# WHAT YOU NEED TO DO
Leave out the images and transcribe the entries below word for word.

SUPPLIED DATA Block Start

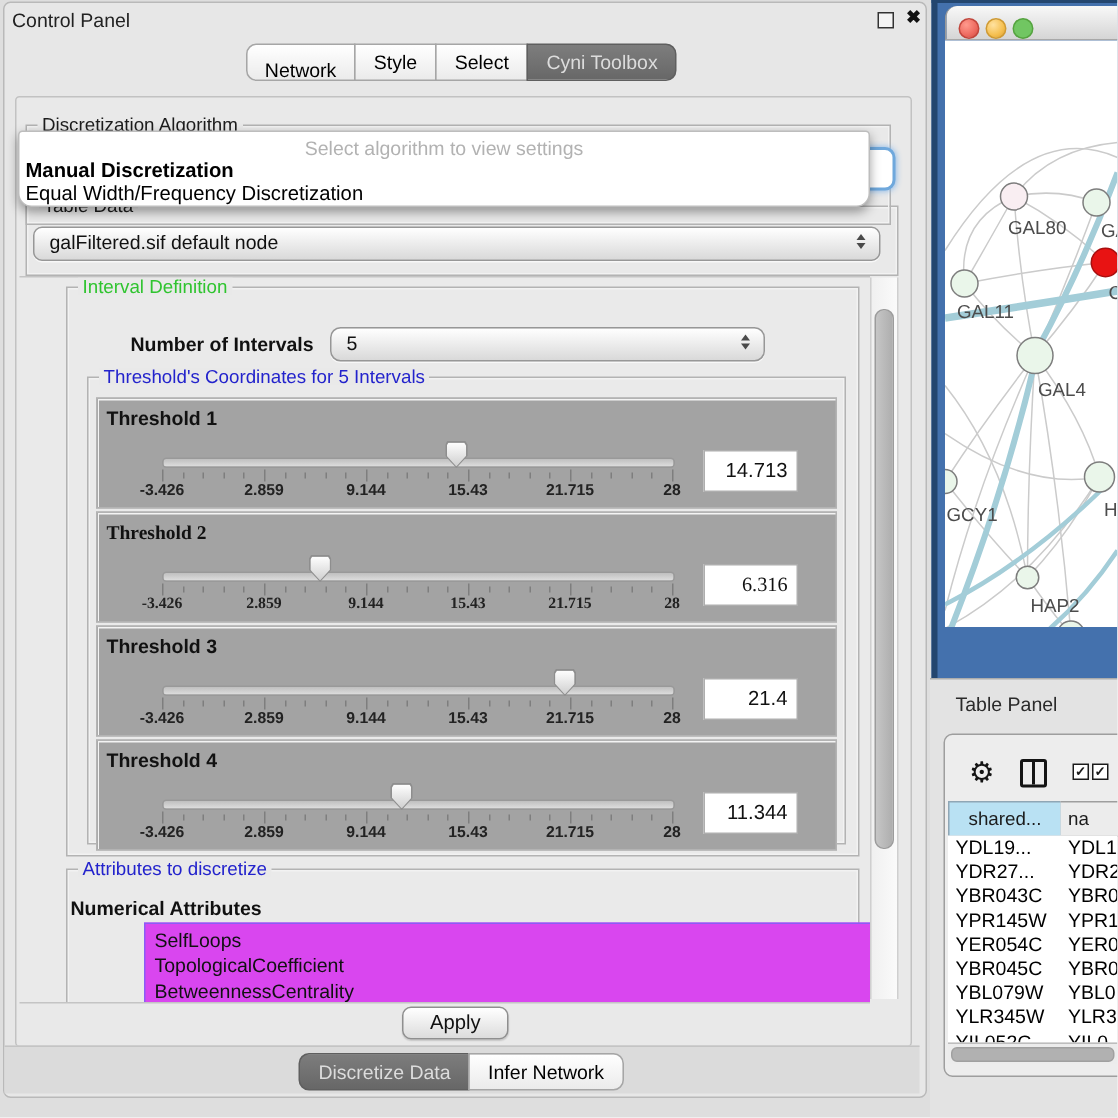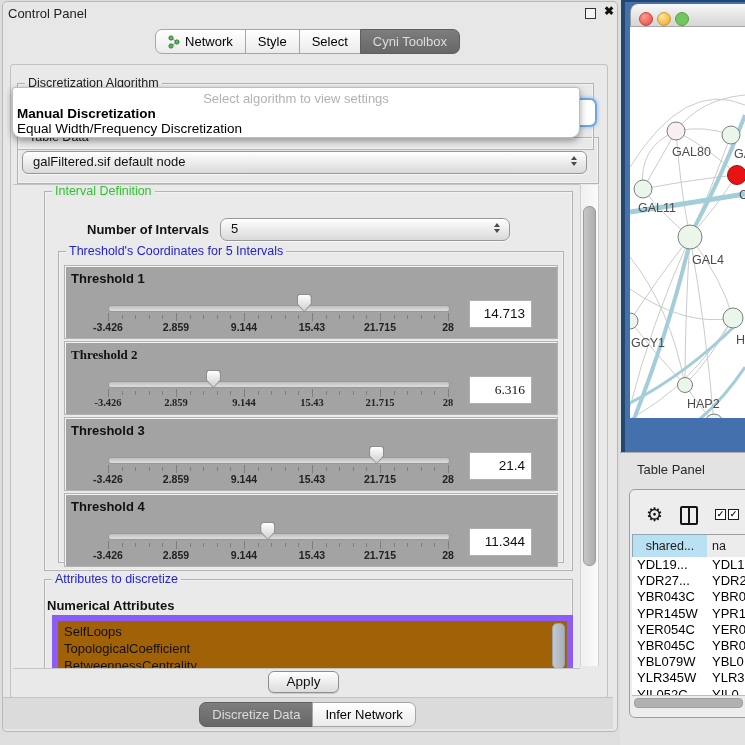--- a/index.html
+++ b/index.html
@@ -18,7 +18,7 @@
   .tabbar{display:flex;justify-content:center;left:0;width:616px;height:25px;}
   .tab{height:23px;line-height:23px;padding:0 12px;font-size:13px;background:linear-gradient(#ffffff,#ebebeb);
        border:1px solid #a6a6a6;margin-left:-1px;color:#000;display:flex;align-items:center;gap:5px;}
-  .tab:first-child{border-radius:7px 0 0 7px;}
+  .tab:first-child{border-radius:7px 0 0 7px;flex-direction:column;}
   .tab:last-child{border-radius:0 7px 7px 0;}
   .tab.sel{background:linear-gradient(#7d7d7d,#676767);color:#dcdcdc;border-color:#5f5f5f;}
 

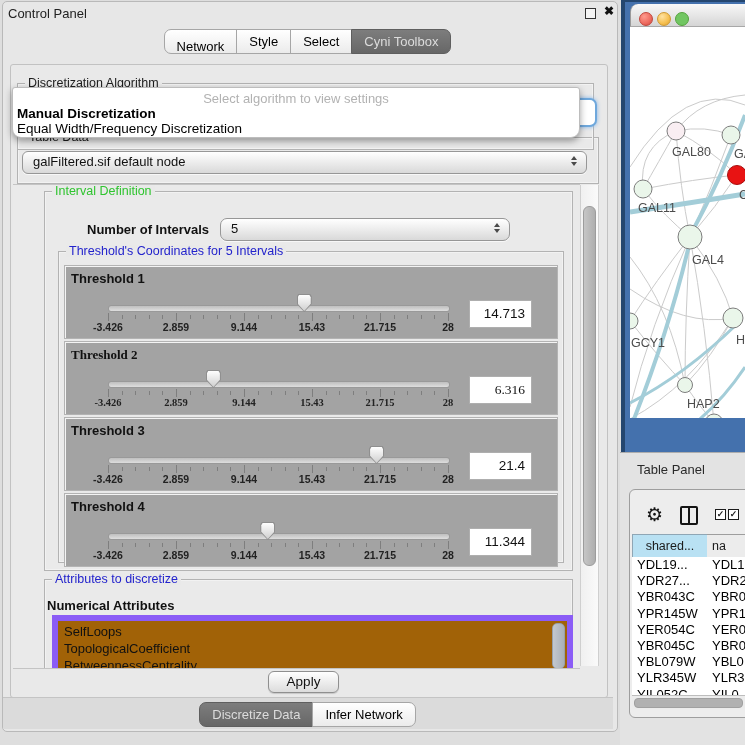--- a/index.html
+++ b/index.html
@@ -71,7 +71,7 @@
         font-size:13.5px;line-height:26px;text-align:right;padding-right:6px;}
 
   
-  .attrlist{background:#a16207;border:6px solid #8b5cf6;overflow:hidden;}
+  .attrlist{background:#d946ef;border:1px solid #8b5cf6;overflow:hidden;margin-left:44px;}
   .attritem{position:absolute;left:6px;font-size:13px;color:#111;}
   .lscroll{position:absolute;right:2px;top:2px;width:11px;height:44px;border-radius:5px;
            background:linear-gradient(to right,#c3c8cf,#a9b0b9);border:1px solid #98a0aa;}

SUPPLIED DATA Block End

# OUTPUT
--- a/index.html
+++ b/index.html
@@ -18,7 +18,7 @@
   .tabbar{display:flex;justify-content:center;left:0;width:616px;height:25px;}
   .tab{height:23px;line-height:23px;padding:0 12px;font-size:13px;background:linear-gradient(#ffffff,#ebebeb);
        border:1px solid #a6a6a6;margin-left:-1px;color:#000;display:flex;align-items:center;gap:5px;}
-  .tab:first-child{border-radius:7px 0 0 7px;}
+  .tab:first-child{border-radius:7px 0 0 7px;flex-direction:column;}
   .tab:last-child{border-radius:0 7px 7px 0;}
   .tab.sel{background:linear-gradient(#7d7d7d,#676767);color:#dcdcdc;border-color:#5f5f5f;}
 

--- a/index.html
+++ b/index.html
@@ -71,7 +71,7 @@
         font-size:13.5px;line-height:26px;text-align:right;padding-right:6px;}
 
   
-  .attrlist{background:#a16207;border:6px solid #8b5cf6;overflow:hidden;}
+  .attrlist{background:#d946ef;border:1px solid #8b5cf6;overflow:hidden;margin-left:44px;}
   .attritem{position:absolute;left:6px;font-size:13px;color:#111;}
   .lscroll{position:absolute;right:2px;top:2px;width:11px;height:44px;border-radius:5px;
            background:linear-gradient(to right,#c3c8cf,#a9b0b9);border:1px solid #98a0aa;}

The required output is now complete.